The women's 100 metres at the 2016 European Athletics Championships took place at the Olympic Stadium on 7 and 8 July.

==Records==

Standing records prior to the 2014 European Athletics Championships
| World record | Florence Griffith Joyner (USA) | 10.49 | Indianapolis, United States | 16 July 1988 |
| European record | Christine Arron (FRA) | 10.73 | Budapest, Hungary | 19 August 1998 |
| Championship record | Christine Arron (FRA) | 10.73 | Budapest, Hungary | 19 August 1998 |
| World Leading | Elaine Thompson (JAM) | 10.70 | Kingston, Jamaica | 1 July 2016 |
| European Leading | Dafne Schippers (NED) | 10.83 | Doha, Qatar | 6 May 2016 |

==Schedule==

| Date | Time | Round |
|---|---|---|
| 7 July 2016 | 12:45 | Round 1 |
| 8 July 2016 | 19:15 | Semifinals |
| 8 July 2016 | 21:45 | Final |

All times are local times (UTC+2)

== Results ==

=== Round 1 ===

First 4 (Q) and next 3 fastest (q) qualify for the semifinals.
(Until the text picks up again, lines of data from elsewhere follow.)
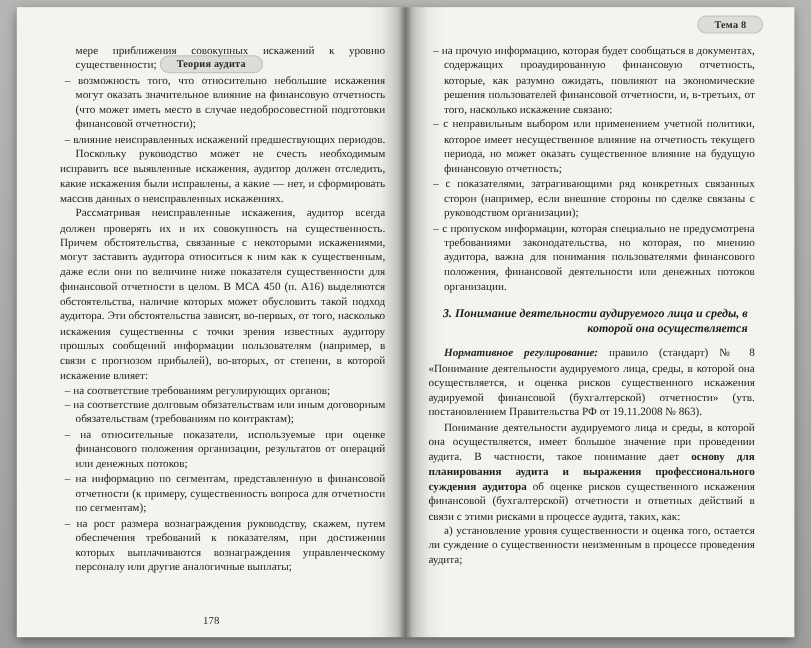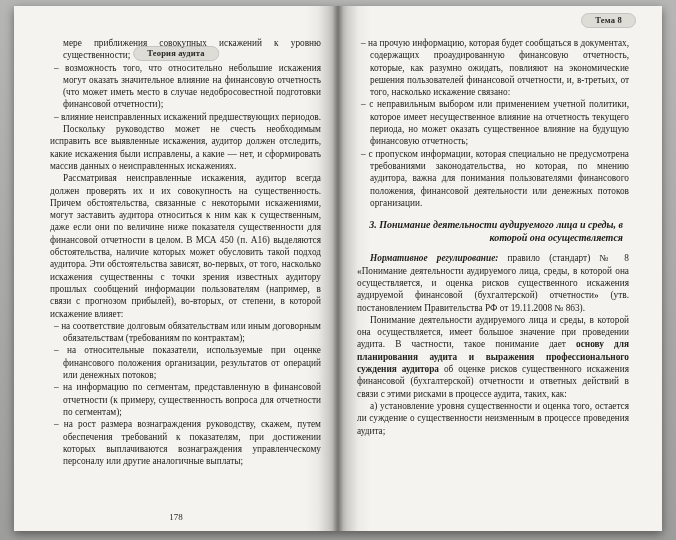--- a/index.html
+++ b/index.html
@@ -81,6 +81,7 @@
     <div class="text">
       <p class="dash">–&nbsp;на прочую информацию, которая будет сообщаться в документах, содержащих проаудированную финансовую отчетность, которые, как разумно ожидать, повлияют на экономические решения пользователей финансовой отчетности, и, в-третьих, от того, насколько искажение связано:</p>
       <p class="dash">–&nbsp;с неправильным выбором или применением учетной политики, которое имеет несущественное влияние на отчетность текущего периода, но может оказать существенное влияние на будущую финансовую отчетность;</p>
+      <p class="dash">–&nbsp;с показателями, затрагивающими ряд конкретных связанных сторон (например, если внешние стороны по сделке связаны с руководством организации);</p>
       <p class="dash">–&nbsp;с пропуском информации, которая специально не предусмотрена требованиями законодательства, но которая, по мнению аудитора, важна для понимания пользователями финансового положения, финансовой деятельности или денежных потоков организации.</p>
       <h3 class="heading">3. Понимание деятельности аудируемого лица и среды, в которой она осуществляется</h3>
       <p class="para"><span class="bi">Нормативное регулирование:</span><span> правило (стандарт) № 8 «Понимание деятельности аудируемого лица, среды, в которой она осуществляется, и оценка рисков существенного искажения аудируемой финансовой (бухгалтерской) отчетности» (утв. постановлением Правительства РФ от 19.11.2008 № 863).</span></p>

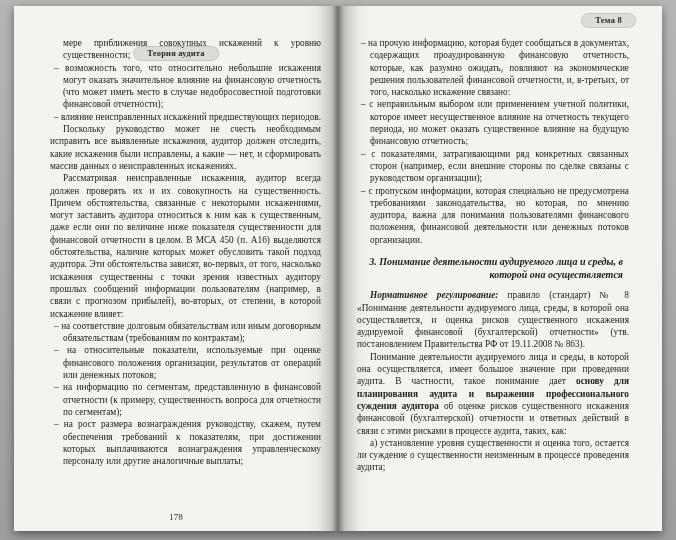--- a/index.html
+++ b/index.html
@@ -68,6 +68,7 @@
       <p class="dash">–&nbsp;влияние неисправленных искажений предшествующих периодов.</p>
       <p class="para">Поскольку руководство может не счесть необходимым исправить все выявленные искажения, аудитор должен отследить, какие искажения были исправлены, а какие — нет, и сформировать массив данных о неисправленных искажениях.</p>
       <p class="para">Рассматривая неисправленные искажения, аудитор всегда должен проверять их и их совокупность на существенность. Причем обстоятельства, связанные с некоторыми искажениями, могут заставить аудитора относиться к ним как к существенным, даже если они по величине ниже показателя существенности для финансовой отчетности в целом. В МСА 450 (п. А16) выделяются обстоятельства, наличие которых может обусловить такой подход аудитора. Эти обстоятельства зависят, во-первых, от того, насколько искажения существенны с точки зрения известных аудитору прошлых сообщений информации пользователям (например, в связи с прогнозом прибылей), во-вторых, от степени, в которой искажение влияет:</p>
+      <p class="dash">–&nbsp;на соответствие требованиям регулирующих органов;</p>
       <p class="dash">–&nbsp;на соответствие долговым обязательствам или иным договорным обязательствам (требованиям по контрактам);</p>
       <p class="dash">–&nbsp;на относительные показатели, используемые при оценке финансового положения организации, результатов от операций или денежных потоков;</p>
       <p class="dash">–&nbsp;на информацию по сегментам, представленную в финансовой отчетности (к примеру, существенность вопроса для отчетности по сегментам);</p>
Heat 1: -0.5 m/s, Heat 2: -0.4 m/s, Heat 3: -1.0 m/s

| Rank | Heat | Lane | Name | Nationality | Time | Note |
|---|---|---|---|---|---|---|
| 1 | 1 | 1 | Rebekka Haase | Germany | 11.23 | Q |
| 2 | 1 | 6 | Ramona Papaioannou | Cyprus | 11.36 | Q |
| 2 | 1 | 4 | Naomi Sedney | Netherlands | 11.36 | Q, SB |
| 4 | 2 | 4 | Olesya Povh | Ukraine | 11.37 | Q |
| 5 | 1 | 3 | Inna Eftimova | Bulgaria | 11.39 | Q |
| 6 | 3 | 2 | Gloria Hooper | Italy | 11.40 | Q |
| 7 | 2 | 8 | Maja Mihalinec | Slovenia | 11.41 | Q |
| 8 | 3 | 8 | Lorène Bazolo | Portugal | 11.44 | Q |
| 9 | 3 | 3 | Ezinne Okparaebo | Norway | 11.45 | Q |
| 9 | 1 | 8 | Salomé Kora | Switzerland | 11.45 | q, PB |
| 11 | 1 | 7 | Irene Siragusa | Italy | 11.55 | q |
| 11 | 1 | 2 | Maria Belibasaki | Greece | 11.55 | q |
| 13 | 2 | 5 | Amy Foster | Ireland | 11.57 | Q |
| 14 | 3 | 5 | Marika Popowicz-Drapała | Poland | 11.61 | Q |
| 15 | 2 | 2 | Jennifer Galais | France | 11.64 | Q |
| 15 | 3 | 7 | Estela García | Spain | 11.64 |  |
| 17 | 3 | 6 | Anasztázia Nguyen | Hungary | 11.66 | SB |
| 18 | 2 | 7 | Alexandra Bezeková | Slovakia | 11.71 |  |
| 19 | 2 | 3 | Andreea Ograzeanu | Romania | 11.73 |  |
| 20 | 3 | 4 | Lina Grinčikaitė Samuolė | Lithuania | 11.77 |  |
| 21 | 2 | 6 | Marisa Lavanchy | Switzerland | 11.89 |  |
| 22 | 1 | 5 | Charlotte Wingfield | Malta | 11.90 |  |

=== Semifinals ===

First 2 in each heat (Q) and the next 2 fastest (q) advance to the final.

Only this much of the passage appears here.